Even with the relatively high price of the VS3, said Harper, it remains cost competitive with lithium-ion over its lifetime, if for no other reason than because that lifetime is so long. Vanadium electrolyte – essentially unchanged since its initial development in the 1980s – is so extraordinarily stable that it will not degrade over time. This means that any loss in the VS3’s storage capacity (less than 0.5 per cent per year) is entirely a consequence of aging hardware.
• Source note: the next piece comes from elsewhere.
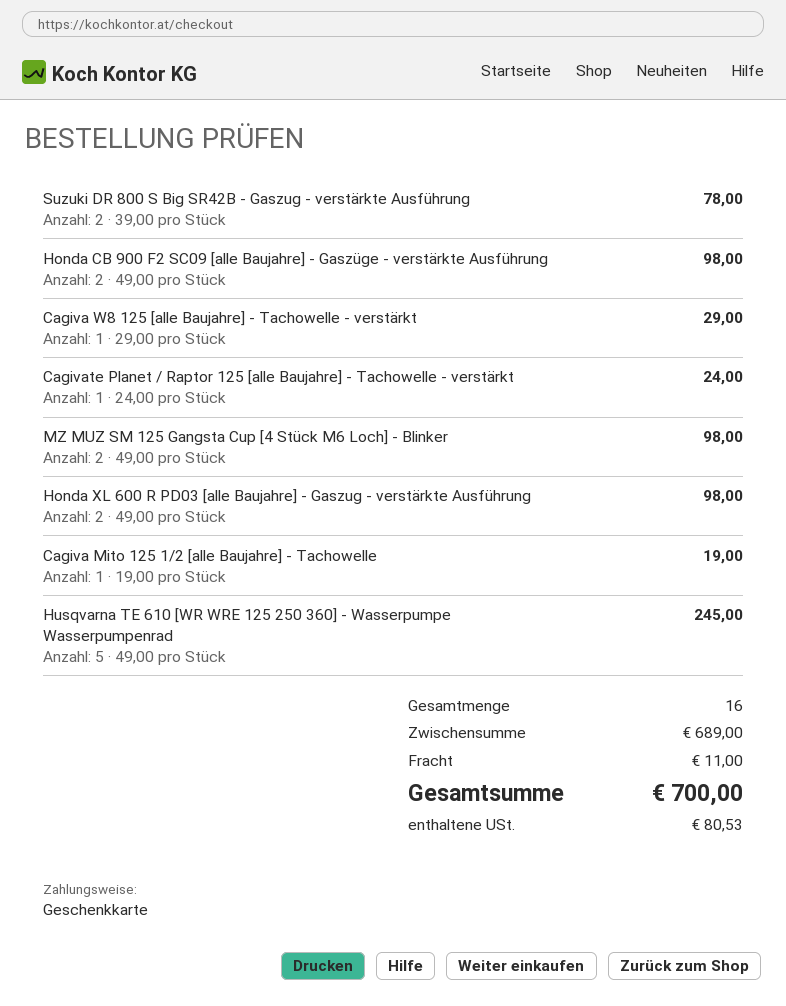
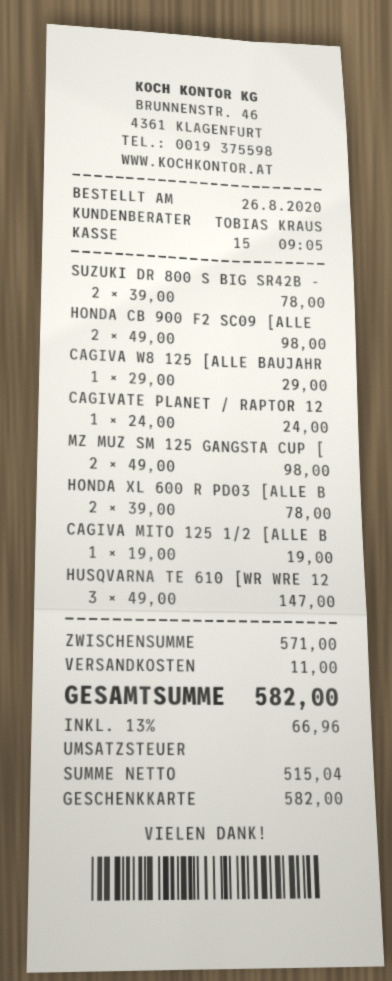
Honda XL 600 R PD03 [alle Baujahre] - Gaszug - verstärkte Ausführung: 2 x 49.00 = 98.00 -> 2 x 39.00 = 78.00
Husqvarna TE 610 [WR WRE 125 250 360] - Wasserpumpe Wasserpumpenrad: 5 x 49.00 = 245.00 -> 3 x 49.00 = 147.00
subtotal: 689.00 -> 571.00
tax: 80.53 -> 66.96
total: 700.00 -> 582.00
The VS3 is rated for at least 25 years of continuous operation – the approximate lifespan of most solar and wind farms – and can be fully charged and discharged any number of times without hastening capacity loss. After those 25 years, the battery in 99 per cent recyclable by weight, its electrolyte (the most expensive single component) immediately ready for service in a new battery.

Grid-scale lithium-ion, by contrast, is typically rated for no more than 15 years, loses capacity much faster, is limited in how deeply and how often it can be discharged, and is difficult to recycle. These factors bring the VS3’s “levelized cost of storage” – price per megawatt of delivered electricity over the battery’s lifetime – below that of lithium-ion, said Harper.

Today, Invinity has field offices in California and London, and manufacturing facilities in Vancouver, Scotland and China. They have about 80 megawatt hours of storage capacity installed globally, with another 100 megawatt hours in the pipeline, but apart from Chappice Lake Solar+Storage, none of this capacity is Canadian. Harper expects this to change as more renewables enter the mix, and Invinity already has its eye on wind and tidal projects in Nova Scotia, but in most jurisdictions, the longevity and scalability of the VS3 – or Invinity’s new battery, Endurium – haven’t yet justified the high cost of installation.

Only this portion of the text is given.